### Requirement
Examine the records below and count how many lines contain the string "body". Give only the number.

Front-end code edit data:
==================================================
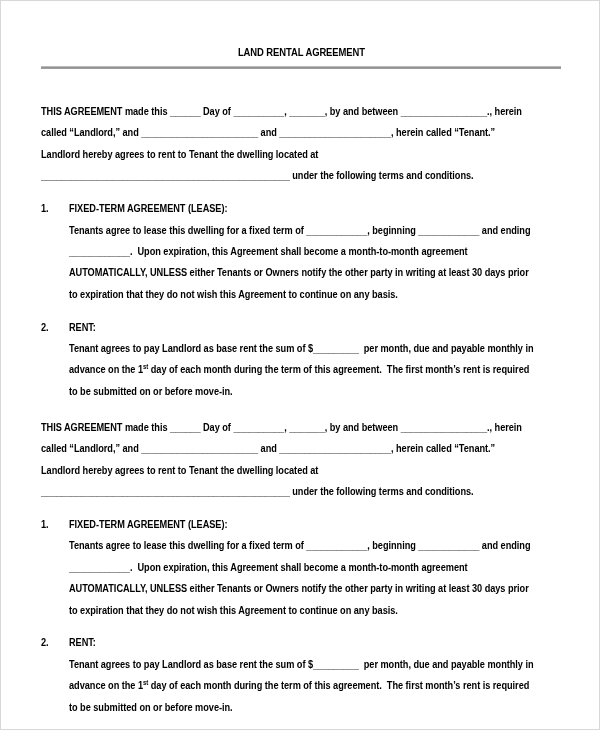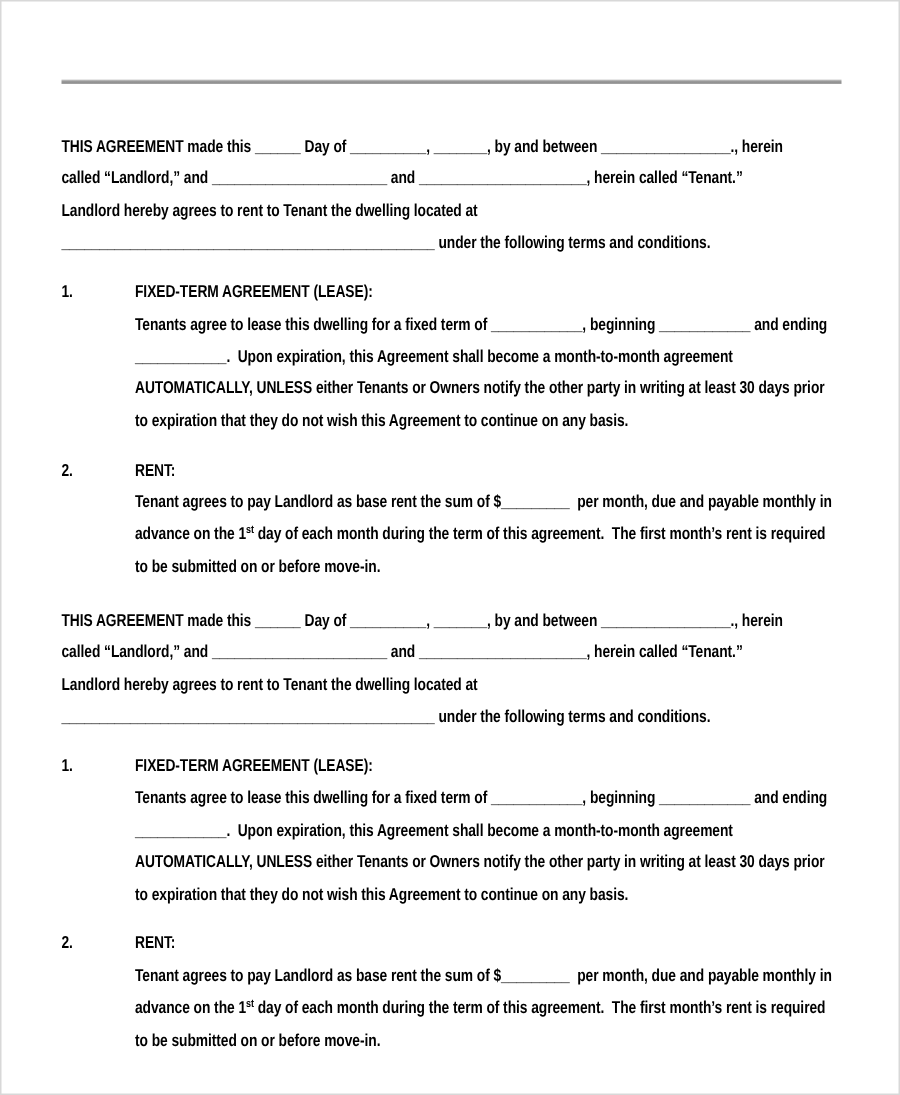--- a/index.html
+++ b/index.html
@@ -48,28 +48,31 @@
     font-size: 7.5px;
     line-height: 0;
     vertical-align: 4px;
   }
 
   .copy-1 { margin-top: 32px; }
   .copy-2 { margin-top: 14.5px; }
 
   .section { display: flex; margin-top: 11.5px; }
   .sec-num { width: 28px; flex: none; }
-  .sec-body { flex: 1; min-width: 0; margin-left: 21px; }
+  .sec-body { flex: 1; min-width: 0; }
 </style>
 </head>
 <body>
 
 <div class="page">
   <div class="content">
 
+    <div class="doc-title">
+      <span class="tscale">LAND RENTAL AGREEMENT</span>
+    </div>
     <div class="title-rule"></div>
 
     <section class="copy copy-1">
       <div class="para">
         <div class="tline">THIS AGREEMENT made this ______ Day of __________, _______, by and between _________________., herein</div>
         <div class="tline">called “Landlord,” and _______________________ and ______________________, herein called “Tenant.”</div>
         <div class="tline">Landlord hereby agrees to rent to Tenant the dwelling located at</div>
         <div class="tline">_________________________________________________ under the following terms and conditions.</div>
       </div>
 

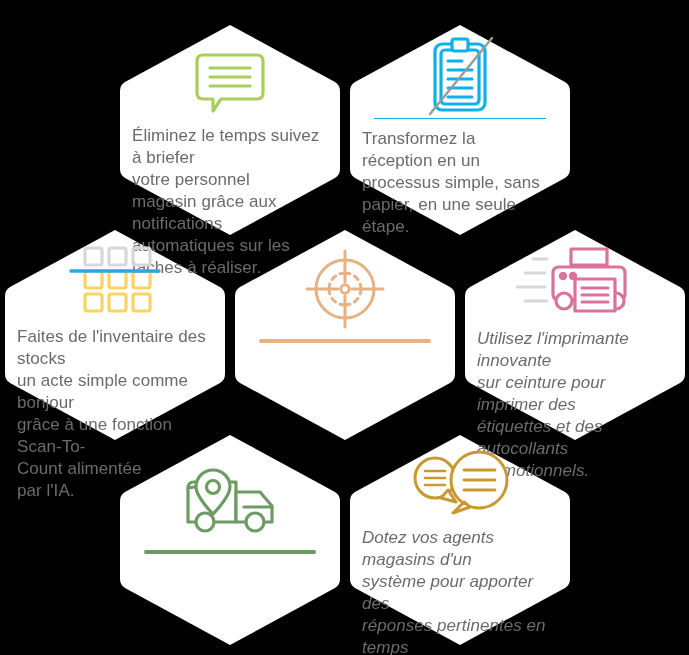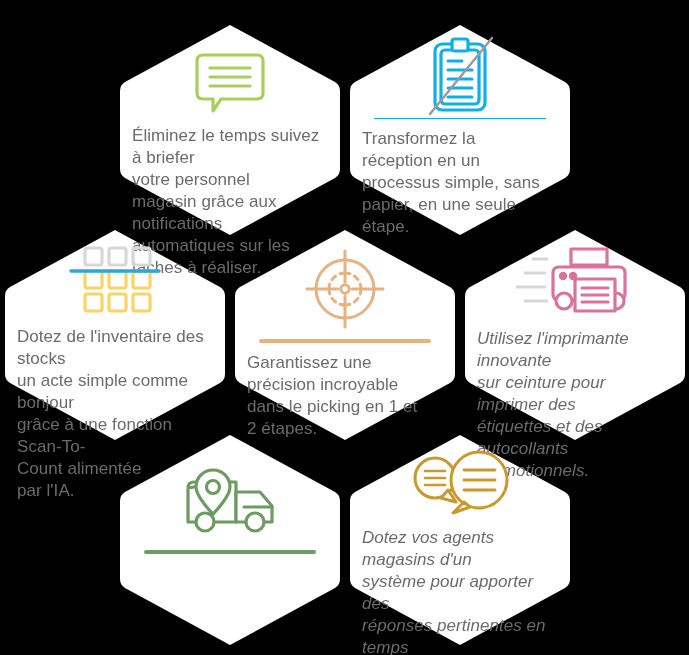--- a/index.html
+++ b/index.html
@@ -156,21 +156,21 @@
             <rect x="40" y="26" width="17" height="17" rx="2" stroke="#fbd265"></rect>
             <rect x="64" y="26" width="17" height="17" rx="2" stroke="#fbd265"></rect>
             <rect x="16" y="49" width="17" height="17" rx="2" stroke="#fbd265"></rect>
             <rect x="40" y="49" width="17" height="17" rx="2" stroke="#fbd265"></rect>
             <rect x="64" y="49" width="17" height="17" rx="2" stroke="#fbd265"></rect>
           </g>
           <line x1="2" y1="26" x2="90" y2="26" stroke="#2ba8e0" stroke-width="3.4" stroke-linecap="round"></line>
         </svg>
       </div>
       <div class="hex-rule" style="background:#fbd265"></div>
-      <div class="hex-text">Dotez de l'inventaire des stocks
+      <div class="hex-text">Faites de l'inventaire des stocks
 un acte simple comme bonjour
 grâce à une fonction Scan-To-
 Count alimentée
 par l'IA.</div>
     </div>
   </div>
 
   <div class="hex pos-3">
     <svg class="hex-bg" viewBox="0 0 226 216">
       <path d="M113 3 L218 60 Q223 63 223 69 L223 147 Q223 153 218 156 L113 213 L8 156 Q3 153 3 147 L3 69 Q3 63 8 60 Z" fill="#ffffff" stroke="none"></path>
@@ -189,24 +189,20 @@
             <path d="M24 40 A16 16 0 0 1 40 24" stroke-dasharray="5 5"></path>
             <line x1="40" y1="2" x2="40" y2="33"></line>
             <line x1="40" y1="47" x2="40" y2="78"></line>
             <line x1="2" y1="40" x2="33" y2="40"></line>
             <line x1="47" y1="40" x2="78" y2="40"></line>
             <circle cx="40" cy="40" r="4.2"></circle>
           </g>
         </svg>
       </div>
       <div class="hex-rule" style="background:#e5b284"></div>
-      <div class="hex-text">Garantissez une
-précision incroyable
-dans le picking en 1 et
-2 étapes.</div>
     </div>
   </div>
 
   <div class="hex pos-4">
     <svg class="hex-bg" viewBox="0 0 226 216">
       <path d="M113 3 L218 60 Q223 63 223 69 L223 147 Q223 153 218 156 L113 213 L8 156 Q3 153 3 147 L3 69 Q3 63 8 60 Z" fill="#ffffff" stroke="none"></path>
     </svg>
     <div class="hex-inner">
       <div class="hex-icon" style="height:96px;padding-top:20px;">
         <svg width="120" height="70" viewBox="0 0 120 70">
==================================================
### Solution for this problem
3